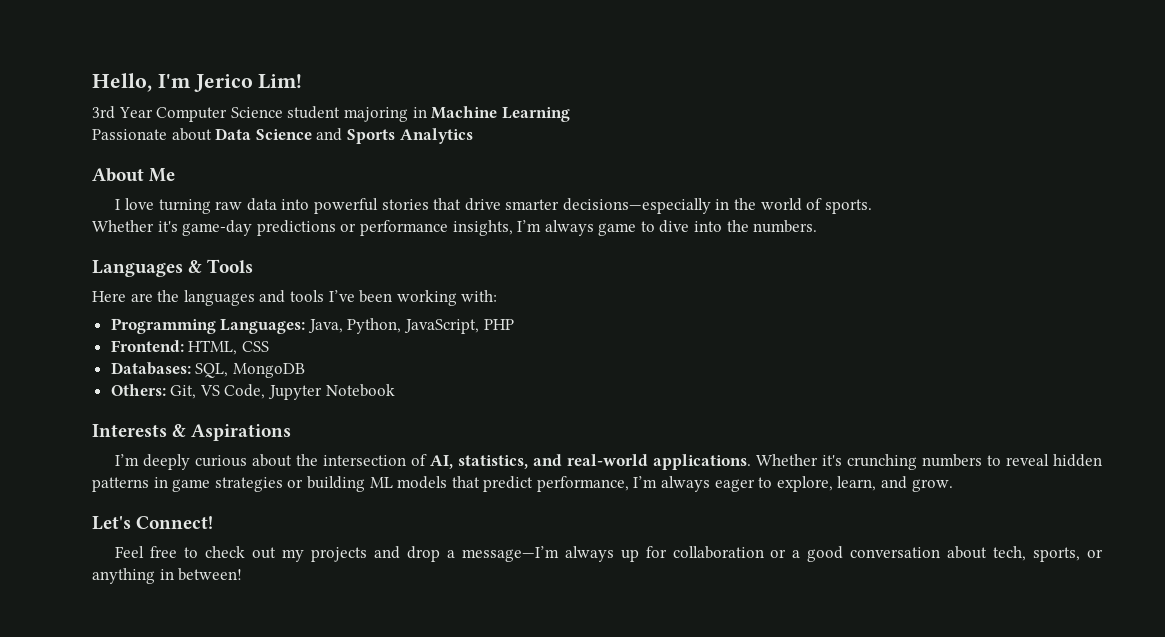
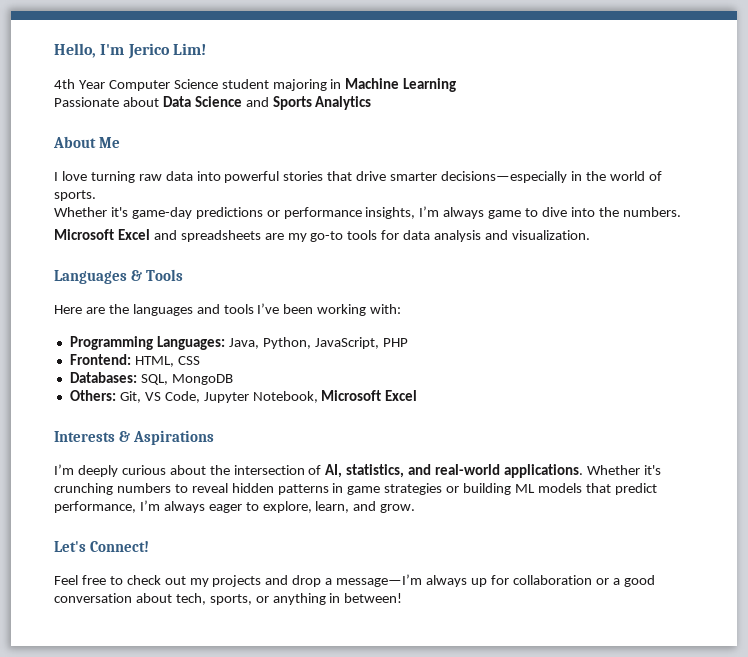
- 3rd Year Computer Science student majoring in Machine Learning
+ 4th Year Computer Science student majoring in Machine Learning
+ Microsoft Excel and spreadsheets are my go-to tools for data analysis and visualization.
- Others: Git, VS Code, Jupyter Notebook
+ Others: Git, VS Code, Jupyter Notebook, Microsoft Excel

====

_Problem to work on:_
Exactly the lines from the one containing "analysis and visualization." to the last line of the entries above must be duplicated, with both of those lines included and nothing more.

_Result below:_
+ Microsoft Excel and spreadsheets are my go-to tools for data analysis and visualization.
- Others: Git, VS Code, Jupyter Notebook
+ Others: Git, VS Code, Jupyter Notebook, Microsoft Excel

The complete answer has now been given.